И по тому, как он это говорил, сурово сведя густые черные брови над переносицей, как непроизвольно до белизны костяшек сжал дланью рукоять меча, княгиня поняла, что так оно и станется: защитники боянской крепостцы скорее лягут костьми, но ворогу врат не откроют.
— Тогда храни вас Бог! — Перекрестила Ольга Глебовна десятника-бородача и его товарищей. — Возвращайтесь и постойте с братией своей дружинно за Русь святую, за жен своих, сестер младых да матерей престарелых. А мы здесь постоим… как сможем. Постоим, мужи курские? — обратилась она уже к курским воям.

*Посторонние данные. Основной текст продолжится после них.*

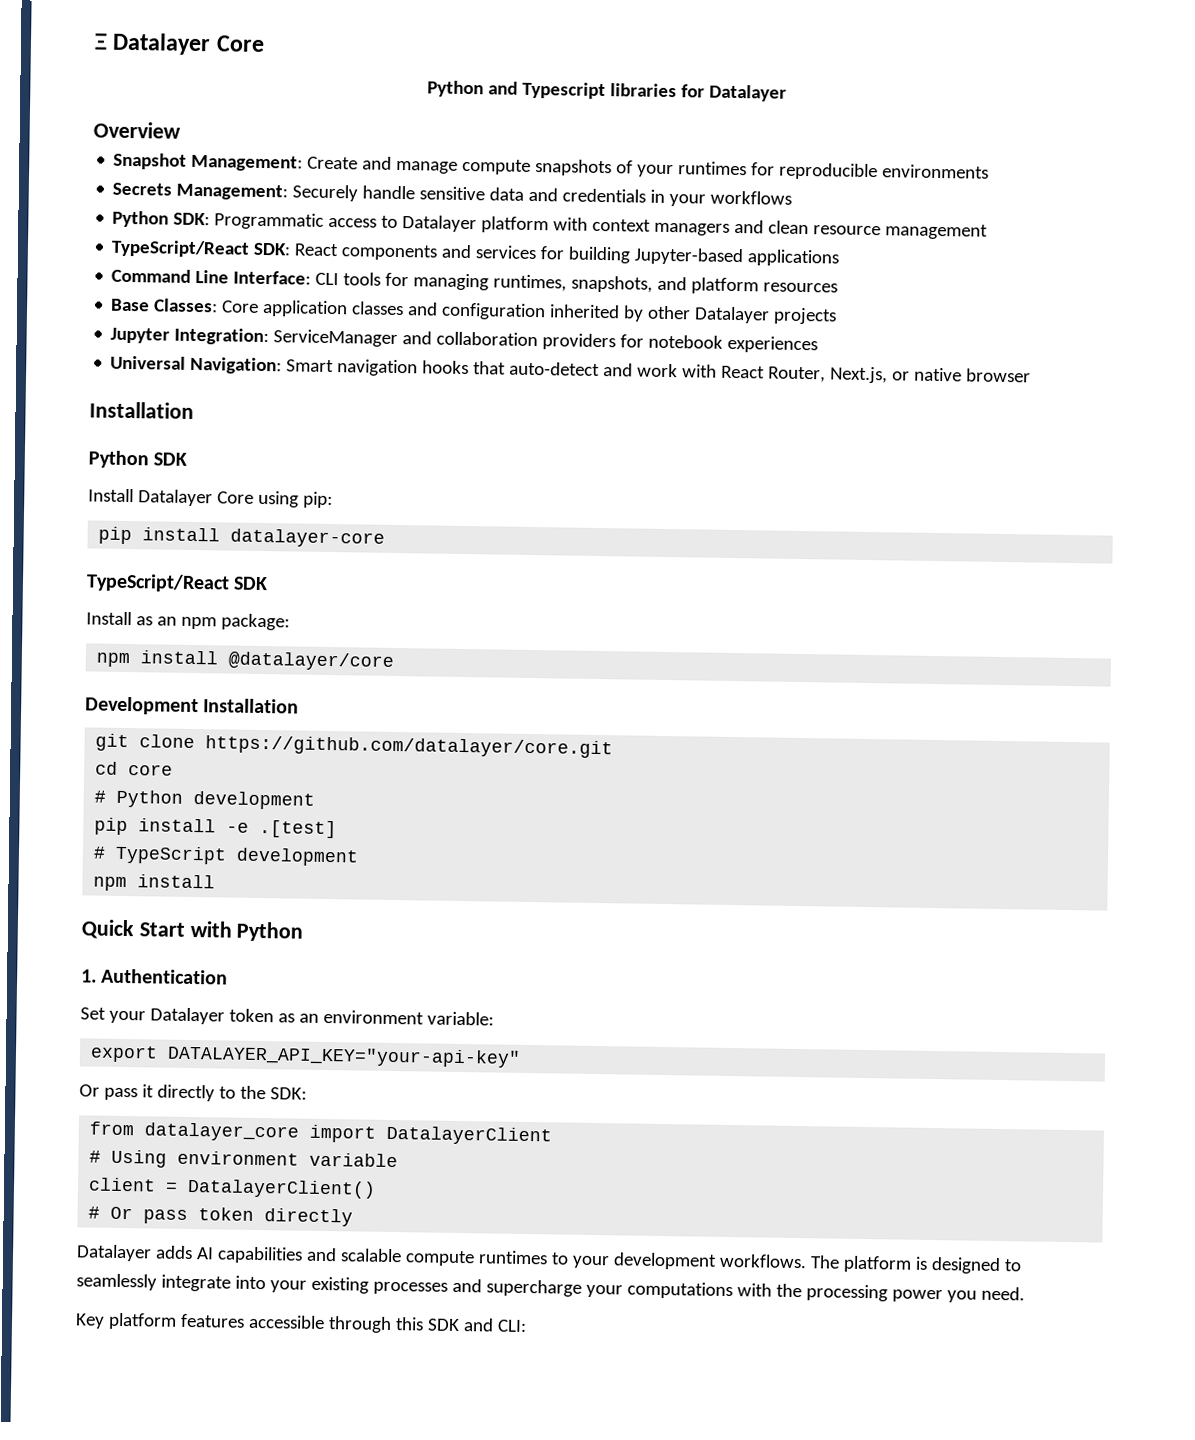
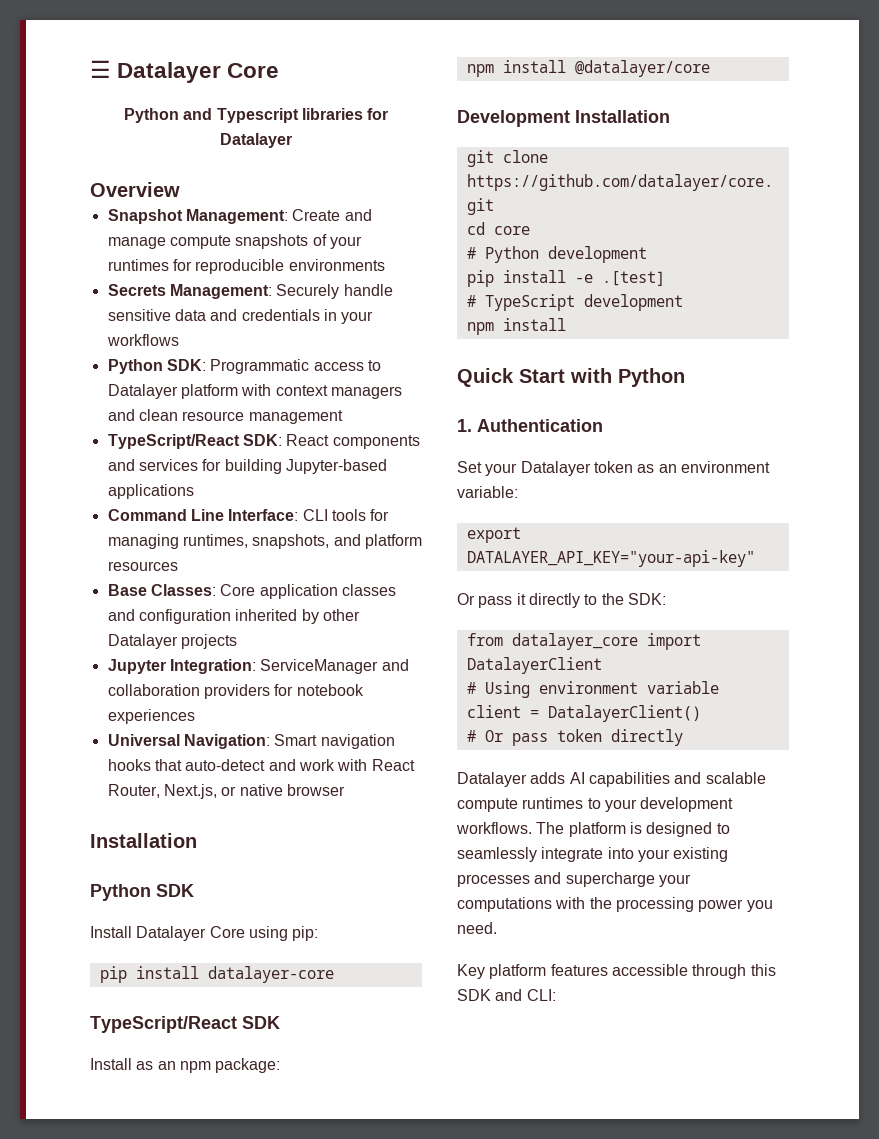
- Ξ Datalayer Core
+ ☰ Datalayer Core

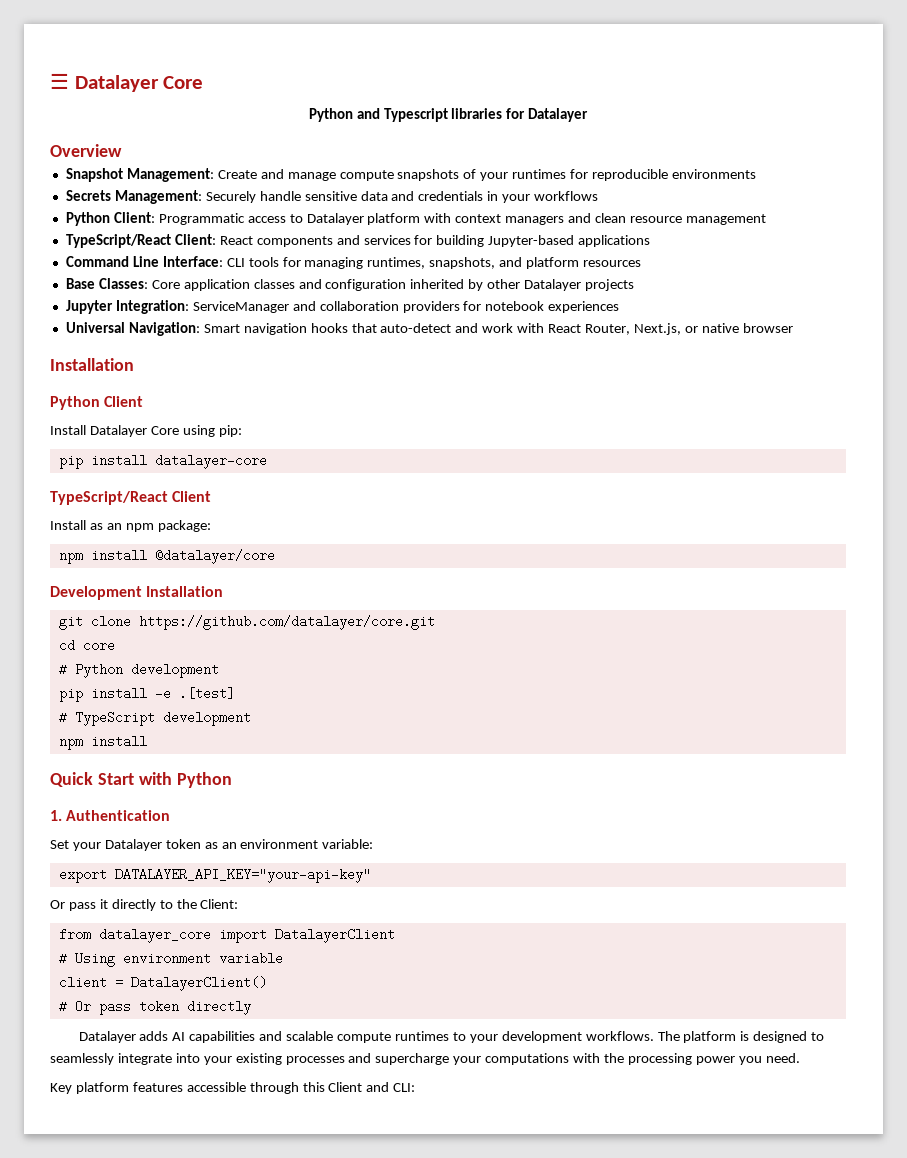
- Python SDK: Programmatic access to Datalayer platform with context managers and clean resource management
+ Python Client: Programmatic access to Datalayer platform with context managers and clean resource management
- TypeScript/React SDK: React components and services for building Jupyter-based applications
+ TypeScript/React Client: React components and services for building Jupyter-based applications
- Python SDK
+ Python Client
- TypeScript/React SDK
+ TypeScript/React Client
- Or pass it directly to the SDK:
+ Or pass it directly to the Client:
- Key platform features accessible through this SDK and CLI:
+ Key platform features accessible through this Client and CLI:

— Постоим, матушка-княгиня, — ответили большинство курских ближних, бывших с княгиней. И только торговый гость Улеб, рябоватый прижимистый муж, невесть как затесавшийся в окружение княгини, засомневался:
— Без князя-то как постоять?.. Зело сумнительно…
— А у нас князь есть, — тут же одернула трусоватого Улеба княгиня с гримасой презрения и негодования, сменившей вдруг ее прежнюю скорбь по князю Всеволоду и его дружине.
— И кто же такой? — Задрал Улеб клин козлиной бородки и прищурил глаз с подначкой. — Не сынок ли, случаем?.. Ась?..
— Да, сынок, — подтвердила княгиня с достоинством и с уверенностью в правоте своего слова. — Наш старшенький, Святослав Ольгович. Чем не князь? Десятый годок пошел. Настоящий князь!
— А-а-а, — потянул разочарованно и с язвинкой Улеб, но договорить ему не дали.
— Ты, Улеб, жуй молча хлеб и не суй свой нос, который на троих рос да одному достался, в дела ратные, — вмешался Яровит, посчитав нужным поддержать княгиню в столь тягостный момент. — Запомни и таким же маловерам передай: у нас есть и князь… пусть и отрок пока. Есть и княгиня, Ольга Глебовна, что не менее важно. Есть и мужи, ратному делу обученные — сумеют и за град постоять, и народ в час трудный поддержать. А ты, как вижу, только в торговом деле хват, а как до брани — так и духом слабоват: не видя ворога уже медвежьей болезнью захворал и порты обмарал, — под одобрительный гомон курских мужей, продолжил он укорять Улеба. — Поэтому помолчи, пока тебя не пришибли как труса и вредителя нашему делу. Вот такой мой тебе сказ. А теперь вали-ка отсель с глаз. Да побыстрей! Не то точно зашибу, жук тя лягни, божья коровка забодай, как любил говорить наш воевода Любомир. Вали отсель…
«А еще так говаривал супруг мой любезный», — загорюнилась до сердечной рези княгиня, услышав любимую присказку Всеволода, но виду не подала. Не престало княгине на людях горе свое выказывать, тем паче в час опасности, тем паче княгине, названной в честь Ольги Святой, которая смогла отомстить убийцам мужа. И она, княгиня курская и трубчевская, Ольга Глебовна, как и ее далекая прабабка, сумеет постоять и за себя, и за детей своих малых, и за народ, судьбой ей врученный. А по возможности должна еще и за супруга ворогу отомстить.
Меж тем, боянские гридни, не мешкая, вскочили на приуставших коней и легкой рысью направились в обратный путь — оберегать крепостицы от ворога. Раненого воеводу Любомира отнесли в его подворье, куда поспешили несколько старух, ведающих в хворях и травах от них, а также рудамет и костоправ Якимша, белый, как лунь, дед во сто лет, сгорбленный чуть ли не до земли, но жилистый да живучий, и настоятель храма Николы Угодника, отец Никонор. Надо было, во что бы то ни стало, хоть заговорами, хоть травами, хоть молитвами поднять «на ноги» воеводу. Град в свете надвигающейся опасности требовал умелого и опытного ратоборца, да и расспросить его о походе и печальной судьбе князей и северского воинства не терпелось.
«Пока воеводу отварами пользуют, пока же ворога не видать, и пути свободны, нужно послать вестников в Рыльск и Путивль, — решила Ольга Глебовна, отголосив уединенно по несчастному мужу и воинству русскому, облегчив слезами душу свою и осушив затем очи, так как слезами горю не поможешь, — чтобы поведать о судьбе князей их, чтобы предупредить о беде надвигающейся».